Can you imagine in the middle ages children had 50/50 chance of making it to adulthood? Wonder why people were so religious back then, enough to devote such great resources and manpower to build a cathedral like ND.
Also, up until recent medical practices, childbirth has always been really quit dangerous for women. It takes a strong woman to produce a half dozen or more children. This, of course is why women are tougher than men, they have to be.:p
I would have thought that wars also reduce average life expectancy.
The millions who died in their 20s during WWI and WWII must have had an statistical effect.

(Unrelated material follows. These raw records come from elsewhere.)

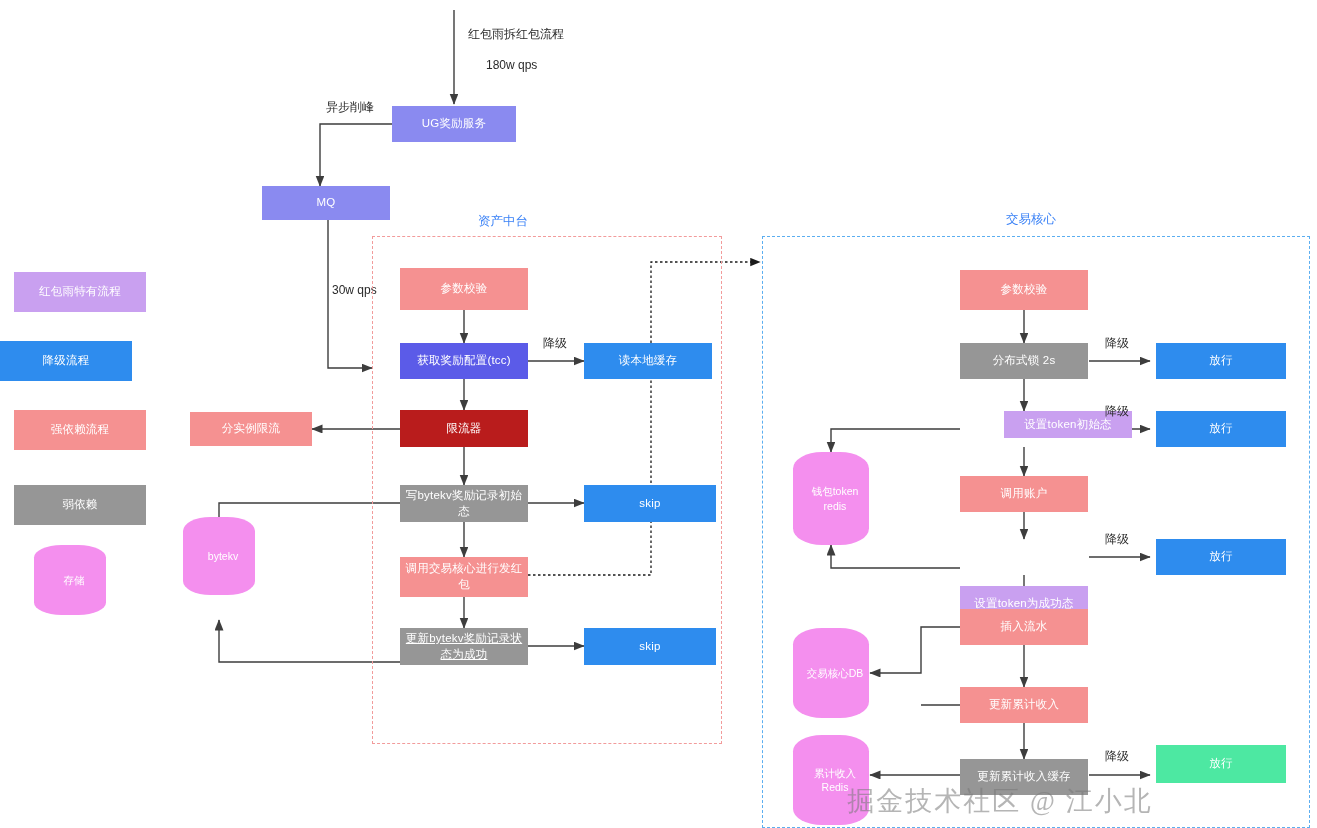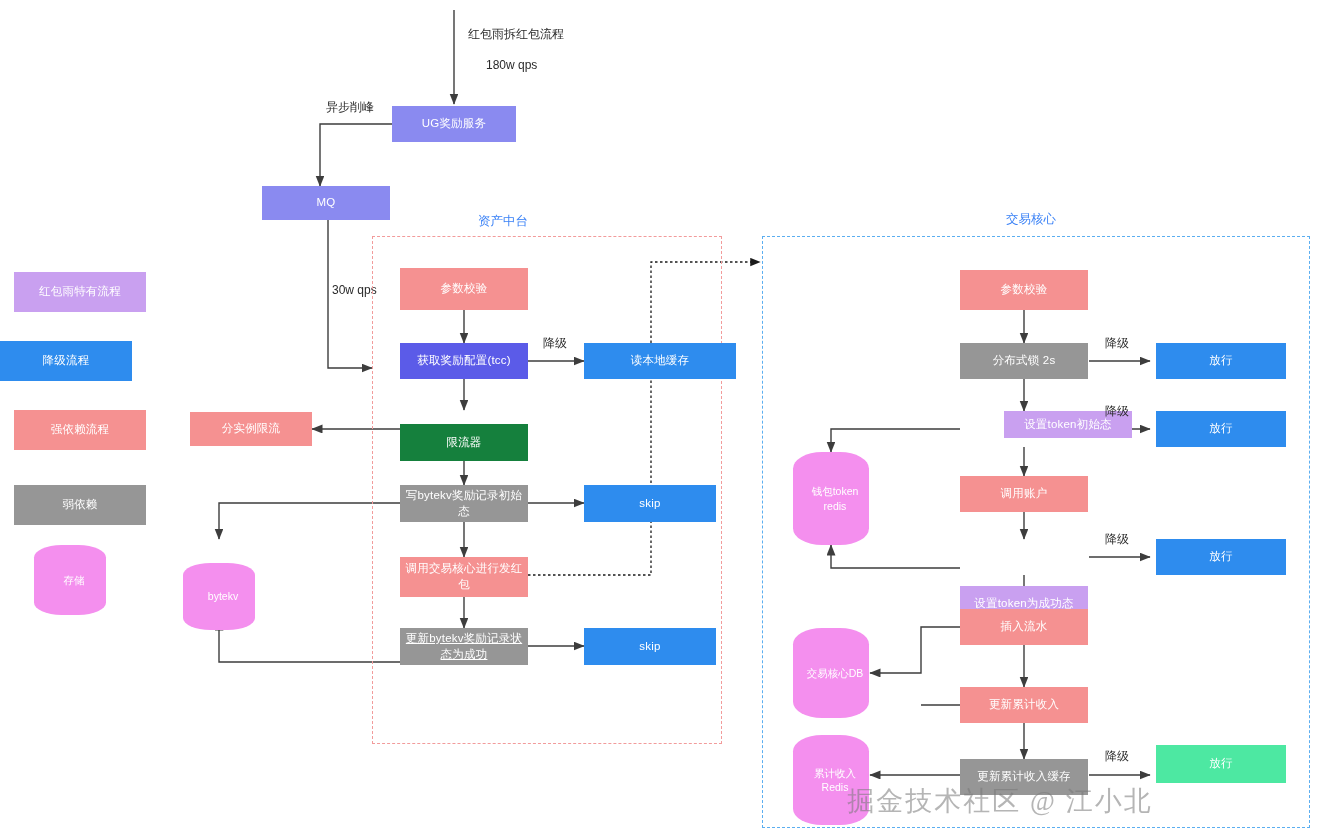"读本地缓存" div.node { width: 152px -> 128px }
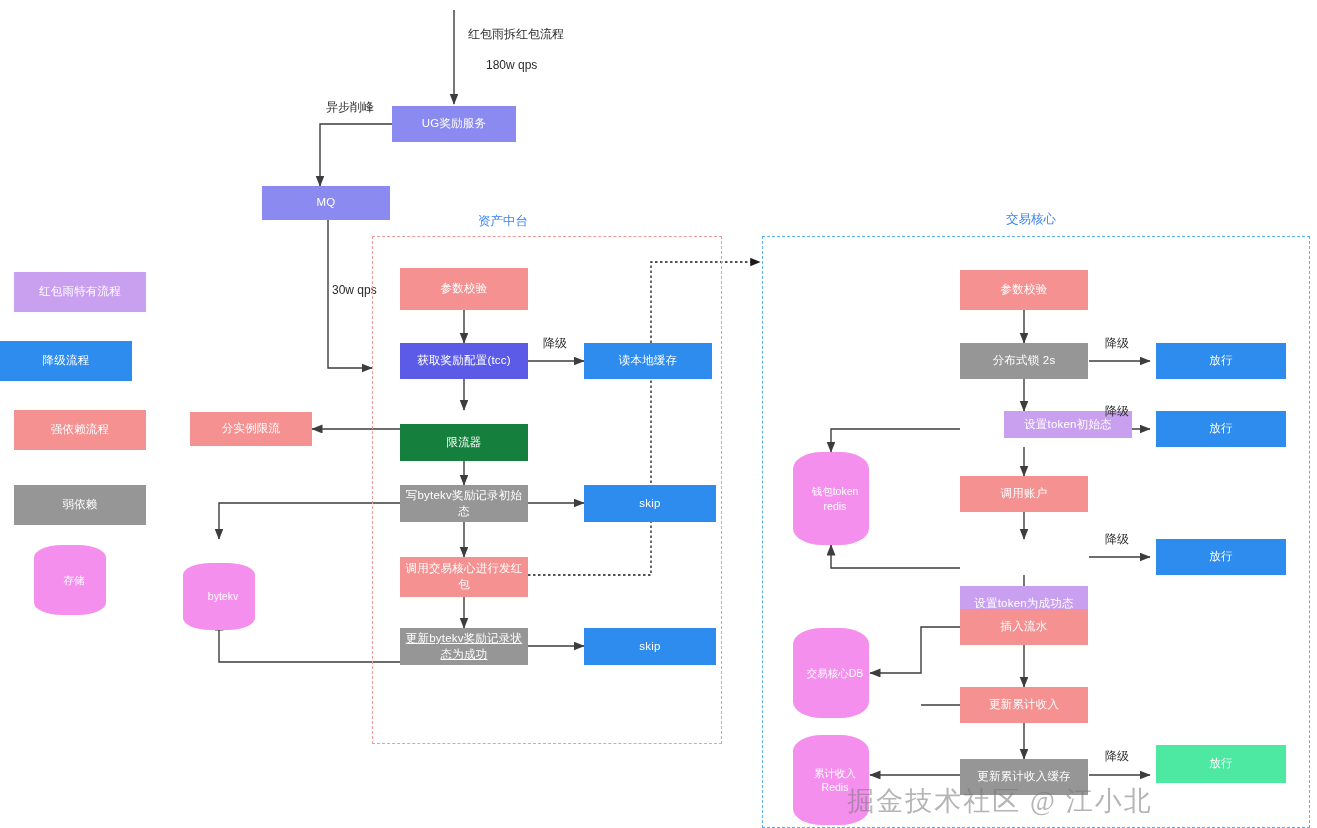"限流器" div.node { background: #15803d -> #b91c1c; top: 424px -> 410px }
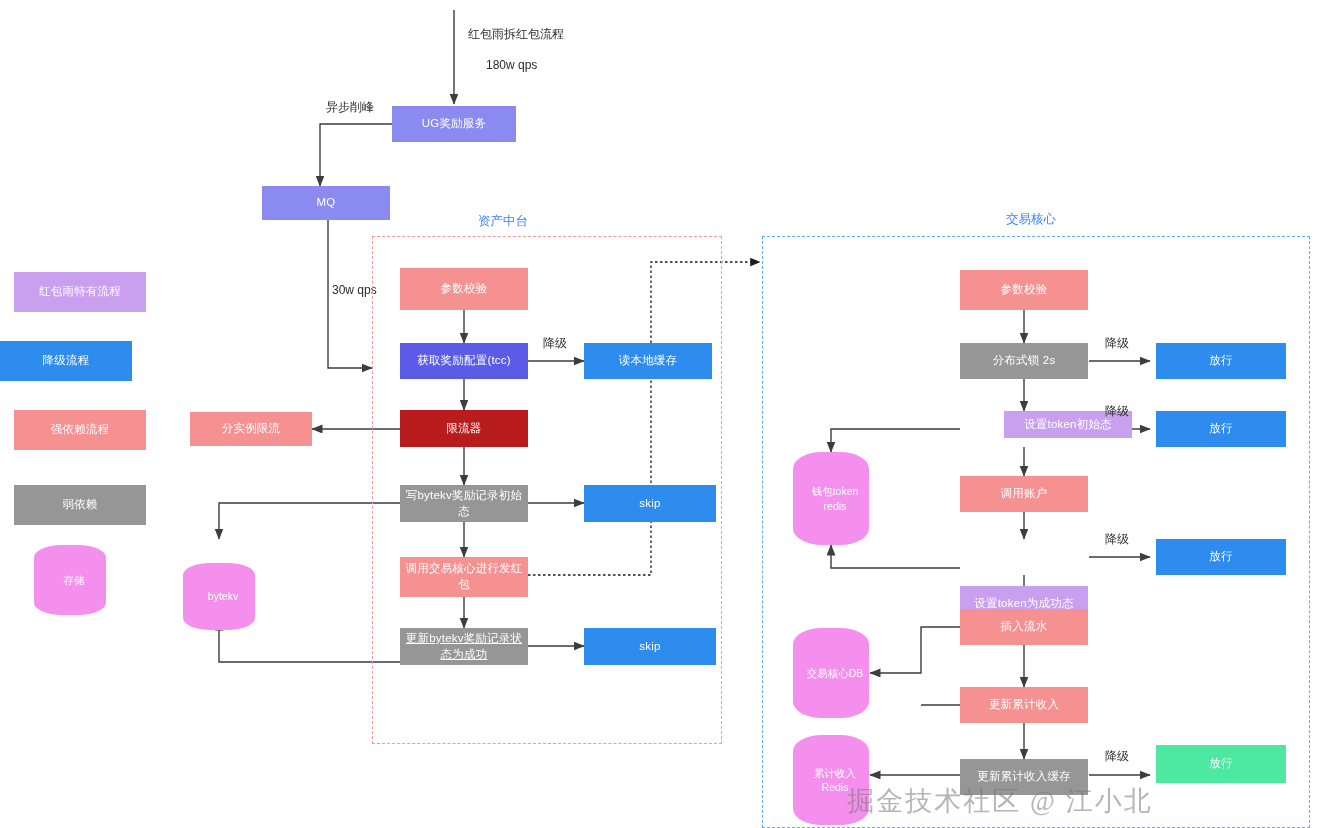"bytekv" div.cyl { height: 67px -> 78px; top: 563px -> 517px }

Oh there was a statistical effect, especially in England and in Europe. The % of young boys population slaughtered in those trenches for the glory of a few old men certainly created a disproportionate population at home. But we know the civilian toll is usually higher. The unique flu of 1918 was transported to large populations due to that conflict. Killed millions, particularly effecting the young and healthy. Well over half a million battlefield casualties in the US civil war, but how many civilians perrished due to the conditions? Not to get into details, but also in certain countries around the world many more than in war were slaughtered in mass due to disagreed upon political ideals, power struggles.
US life expectancy has been deceasing over the last years, drug crisis , suicide , mass shootings, ..., social divergences are now contributing to the decrease.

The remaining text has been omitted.